**Problem to solve**
In the data below, how many lines contain the string "Main"? Reply with the number only.

(Entries taken from a collection)

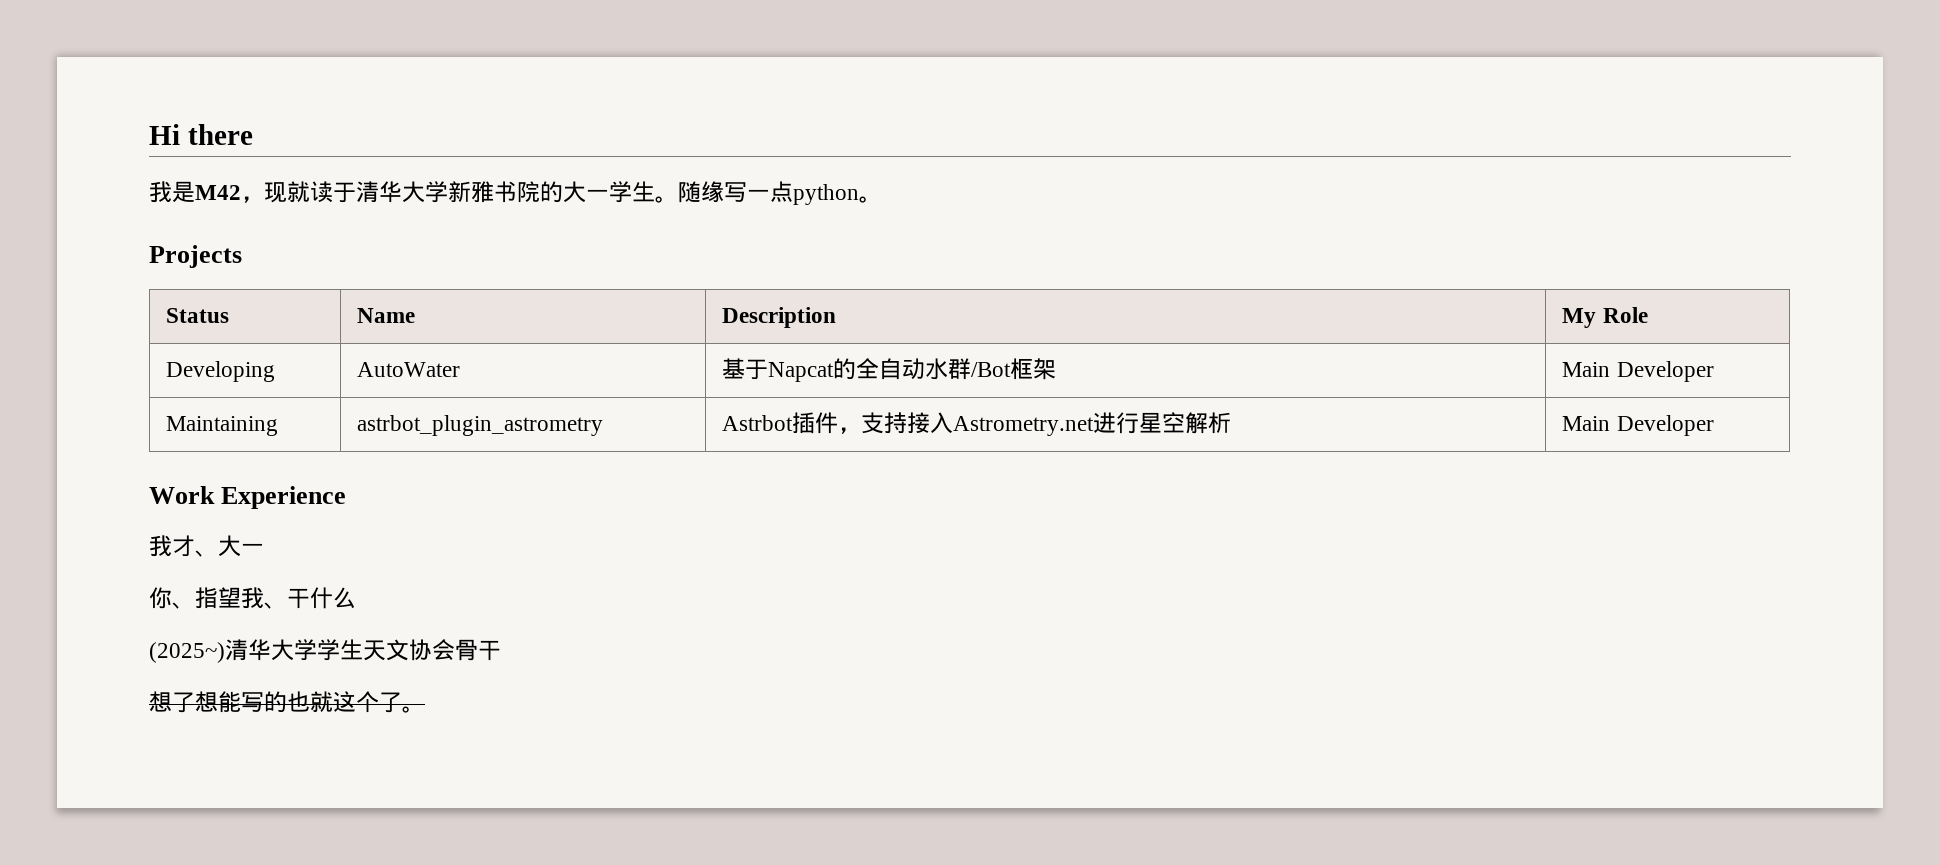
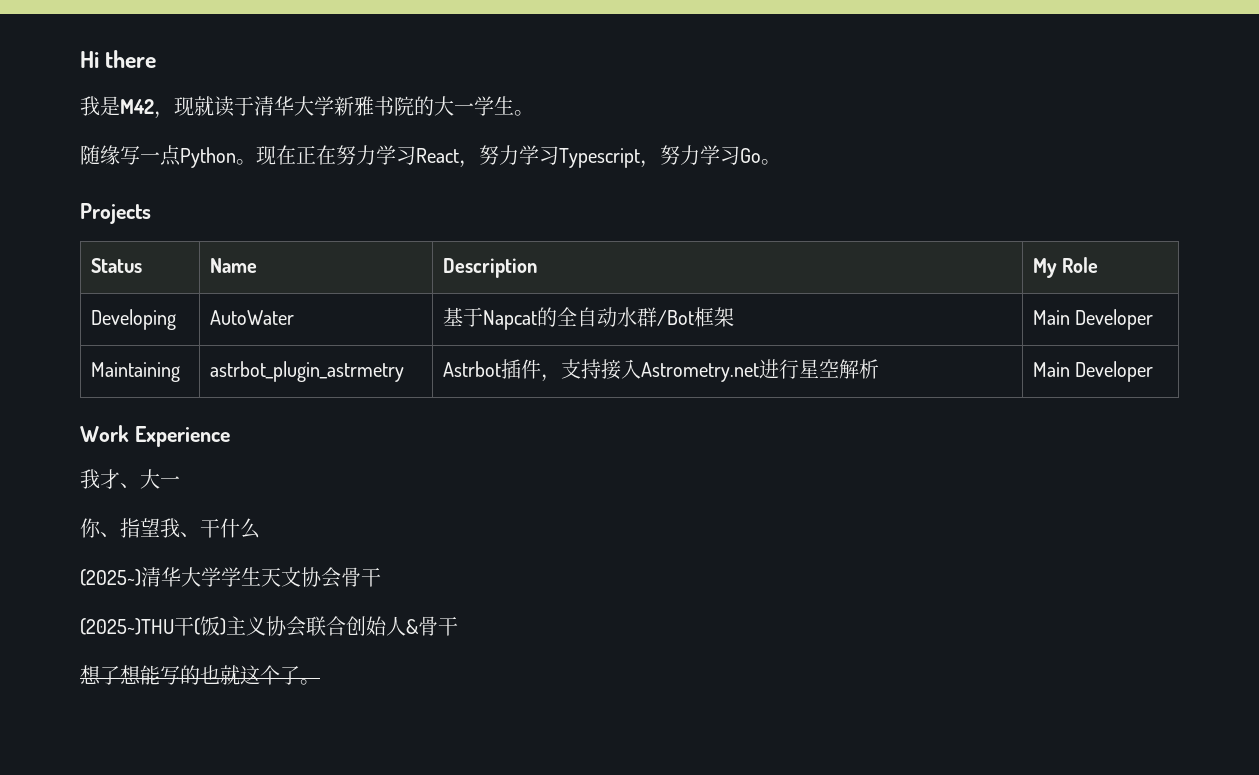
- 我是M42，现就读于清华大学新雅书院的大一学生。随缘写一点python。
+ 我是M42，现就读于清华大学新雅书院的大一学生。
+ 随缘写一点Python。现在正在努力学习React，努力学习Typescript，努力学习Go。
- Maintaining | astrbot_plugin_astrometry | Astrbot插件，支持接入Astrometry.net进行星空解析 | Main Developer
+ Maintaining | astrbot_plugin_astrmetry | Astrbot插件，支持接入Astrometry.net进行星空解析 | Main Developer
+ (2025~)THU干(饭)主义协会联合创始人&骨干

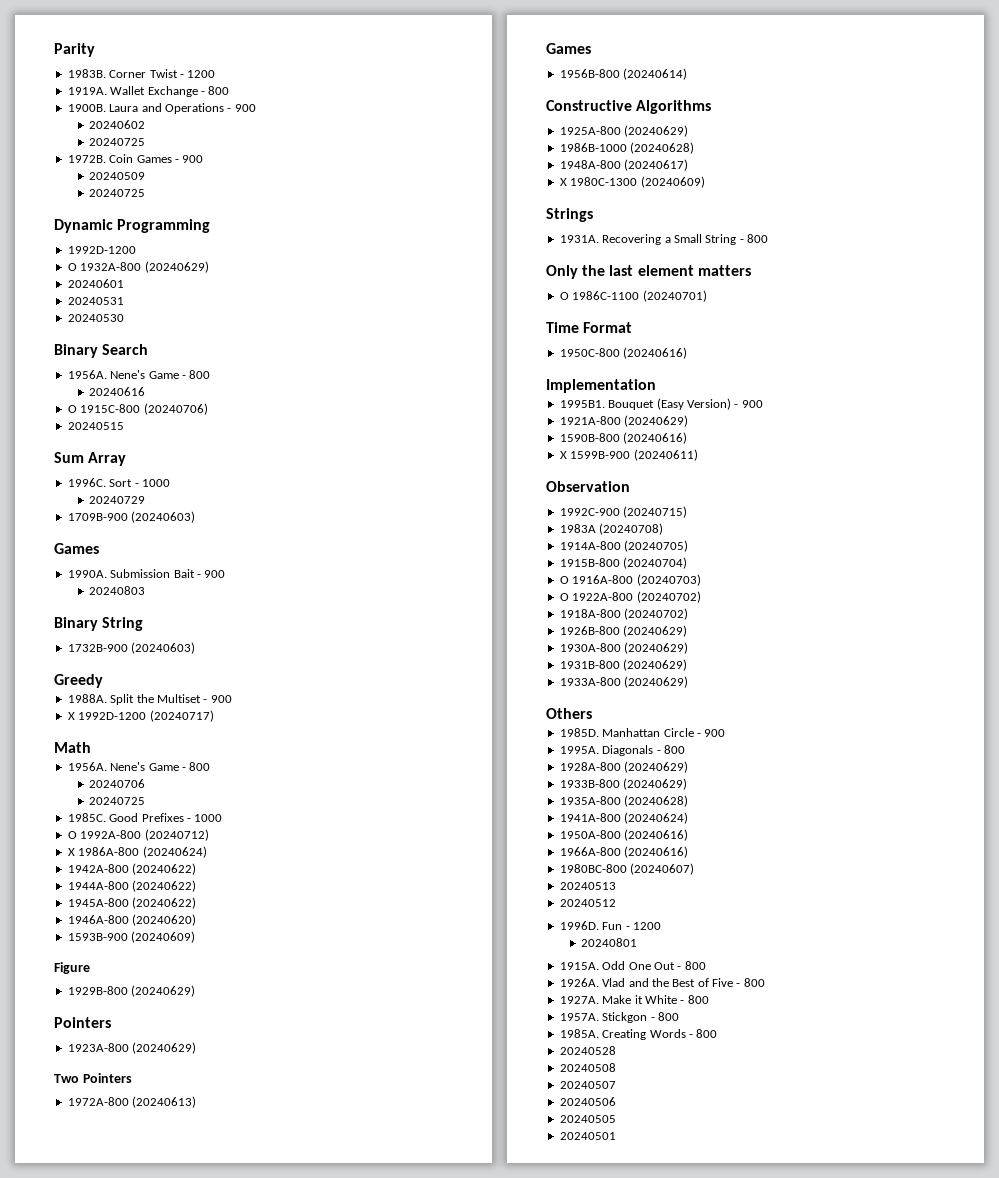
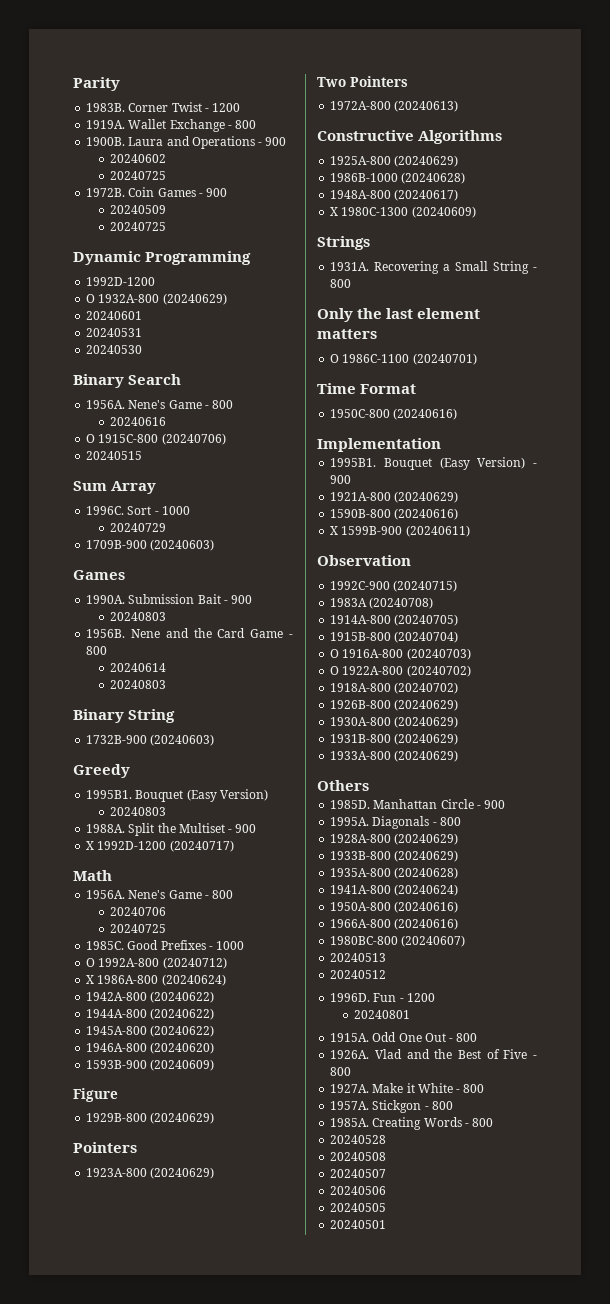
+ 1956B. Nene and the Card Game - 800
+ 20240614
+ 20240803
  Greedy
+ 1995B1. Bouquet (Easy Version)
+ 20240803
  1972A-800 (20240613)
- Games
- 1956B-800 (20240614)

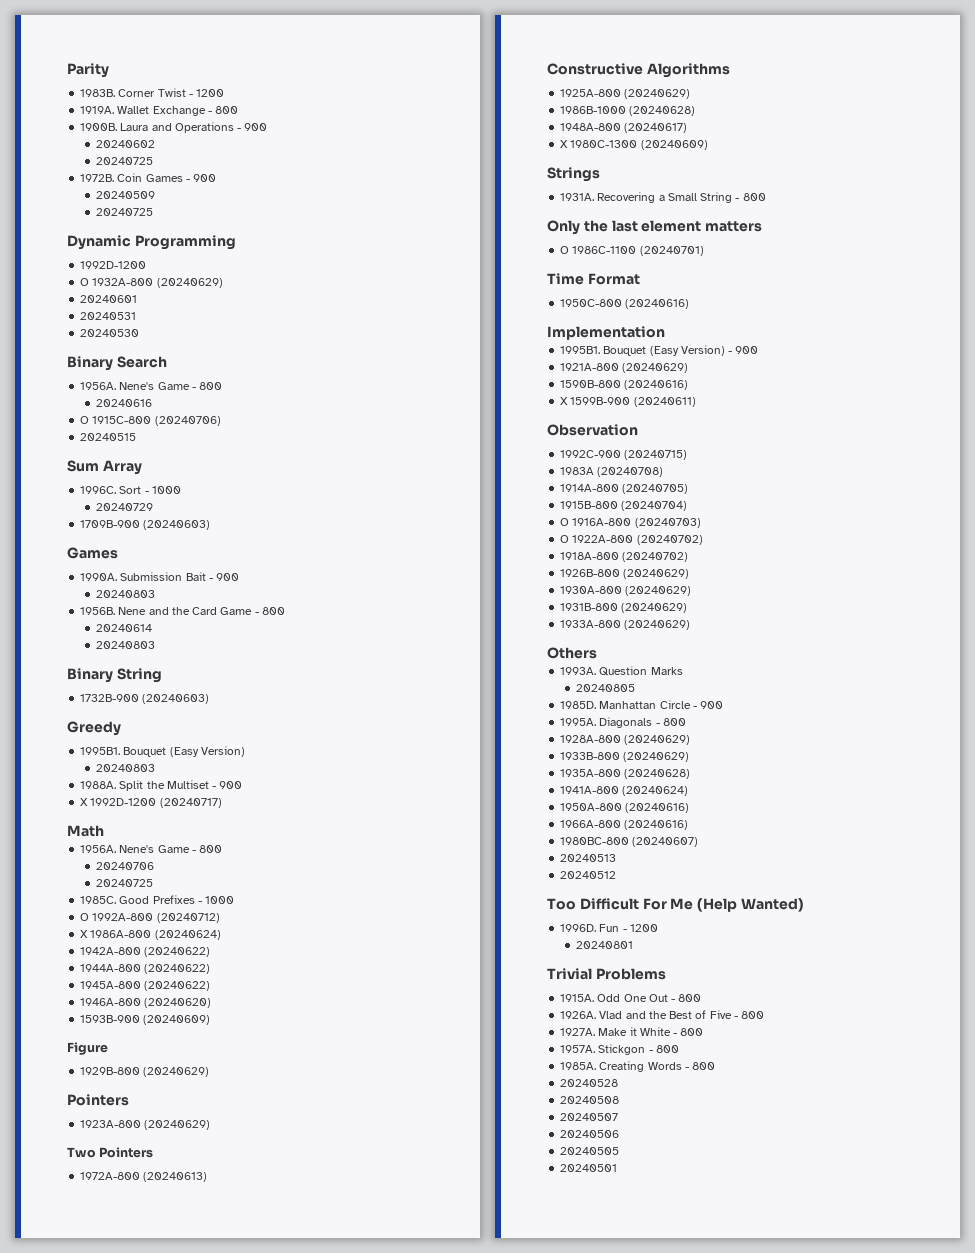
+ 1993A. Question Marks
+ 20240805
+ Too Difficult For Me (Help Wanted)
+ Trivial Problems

**Task response**
2